Day one of CES was filled with plenty of fun and a number of surprises, but none bigger than a revelation during registration: bloggers are now their own class of media. Instead of getting my usual orange badge with “Media” printed on the top, I was instead presented with a dull-gray “Blogger” badge. I also received a Blogger bag, blogger lunch coupons, and access to the Blogger Lounge. The Blogger Lounge turned out to be the Media Room-lite, with only a couple of PCs for Internet access and no sign of press kits. I wasn’t brave enough to see what a blogger lunch entails, but there’s always tomorrow. I’m not here to complain, though. In fact, the separation of bloggers from other media at trade shows is long overdue.
Trade show organizers have been combating the issue of unqualified attendees at industry-only events for years. E3 was the most notorious show of them all, having been inundated by tens of thousands of retail employees and just about anyone with a Blogspot account, making it incredibly frustrating for actual industry members to carry out business. In an effort to solve the problem, the Entertainment Software Association made an extreme change and turned E3 into an invitation-only event. The show once again felt like an industry event, although that introduced a number of new issues.
The glitz, glamor, and overall purpose of E3 changed. As a result, media support declined, game publisher interest dissipated, and the Entertainment Software Association eventually announced a reversal to the pre-2007 format. Still, publishers now seem more interested in private events held under controlled conditions, with attendee lists that they set. Did the restricted E3 format force them to change their MO, or did publishers suddenly realize that a booming convention center isn’t the best environment to show new product? I’ll go with a little of both.
Now the Consumer Electronics Association is trying its best to tighten up access to CES. While the show hasn’t become invitation-only, registration for attendees (and particularly media) has become a bit more restrictive. Bloggers are now a separate class, and all other types of badges require proof of industry affiliation. Though it’s not exactly difficult to print up bogus business cards, the extra hoops appear to be cutting down on the number of visitors who are merely prowling the show floor for swag.

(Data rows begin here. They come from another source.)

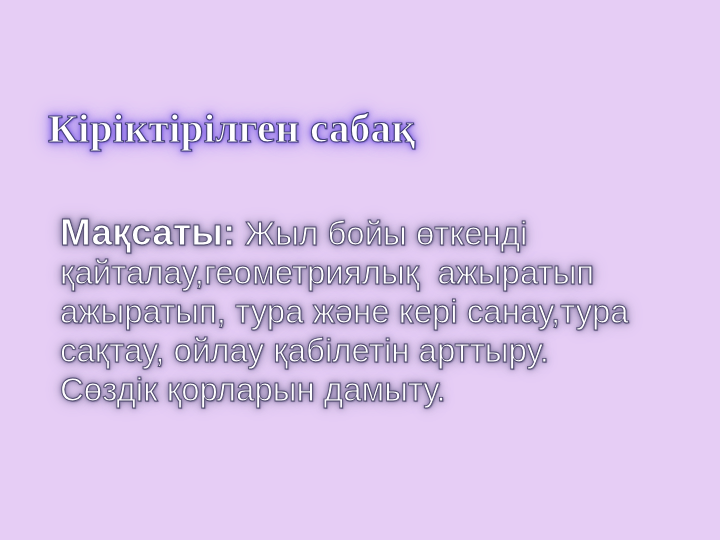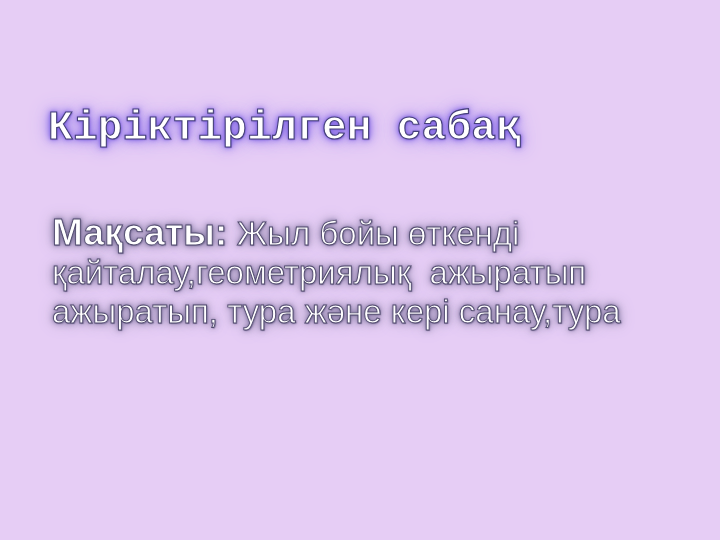"Кіріктірілген сабақ" .slide-title { font-family: Liberation Mono, monospace -> Liberation Serif, serif }
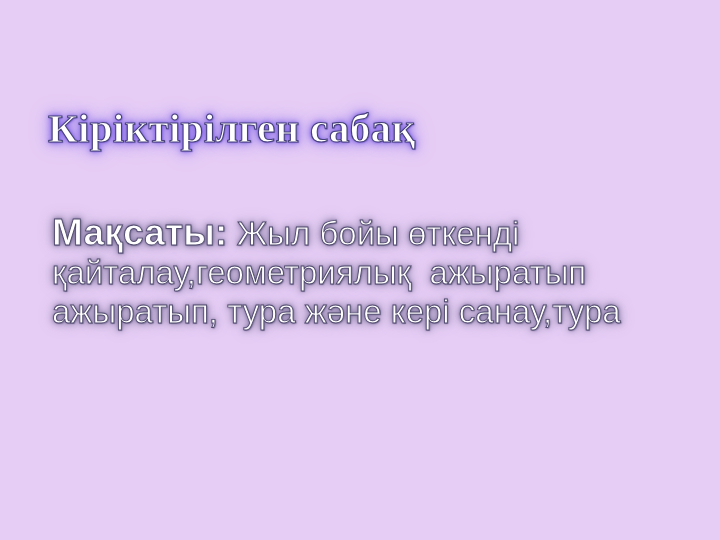"Мақсаты: Жыл бойы өткенді" .body-block { left: 52px -> 60px }
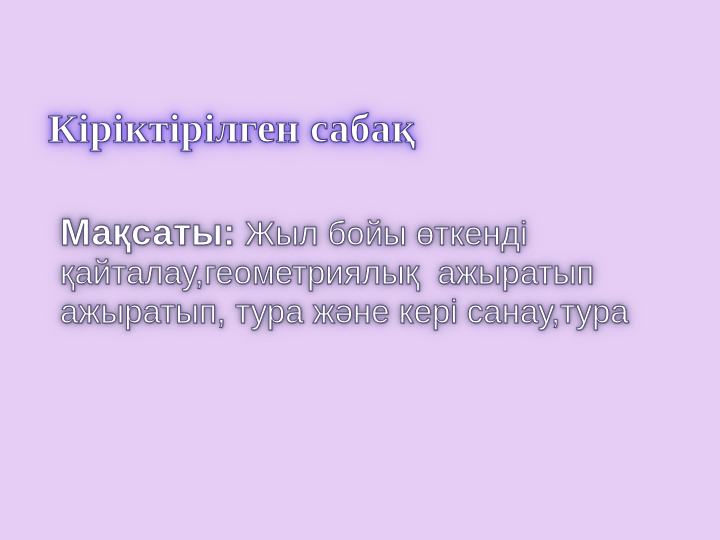"сақтау, ойлау қабілетін арттыру." p.body-line { html: none -> <p>сақтау, ойлау қабілетін арттыру.</p> }
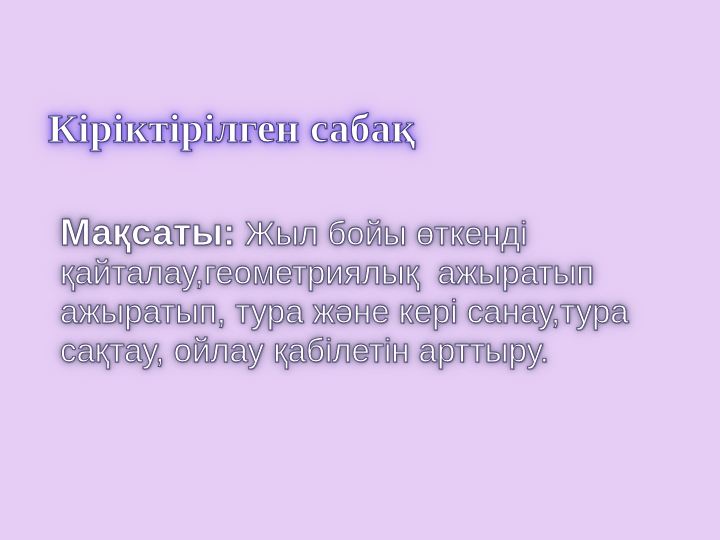"Сөздік қорларын дамыту." p.body-line { html: none -> <p>Сөздік қорларын дамыту.</p> }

It’s slightly annoying to be separated from the rest of my online media cohorts, and it would be great to have access to the library of press kits, but I really can’t take issue with the situation. After all, I still got into the show for free, complete with another awesome bag and four days worth of free food. Blogger or media—it doesn’t matter. The CEA still knows how to take care of the press better than just about any other trade show organizer I’ve come across. Booth exhibitors still perk up at the sight of a canvas badge holder (which is exclusive to media and bloggers) regardless of the color, and as such, my treatment on the floor doesn’t seem to have changed all that much.
Kudos to CEA for coming up with a solution that segregates bloggers from media without making us feel like second-class citizens. When the show’s over, I’ll simply add the Blogger badge to the drawer of Media badges and start planning for next year. Who knows what kind of badge I’ll have by then?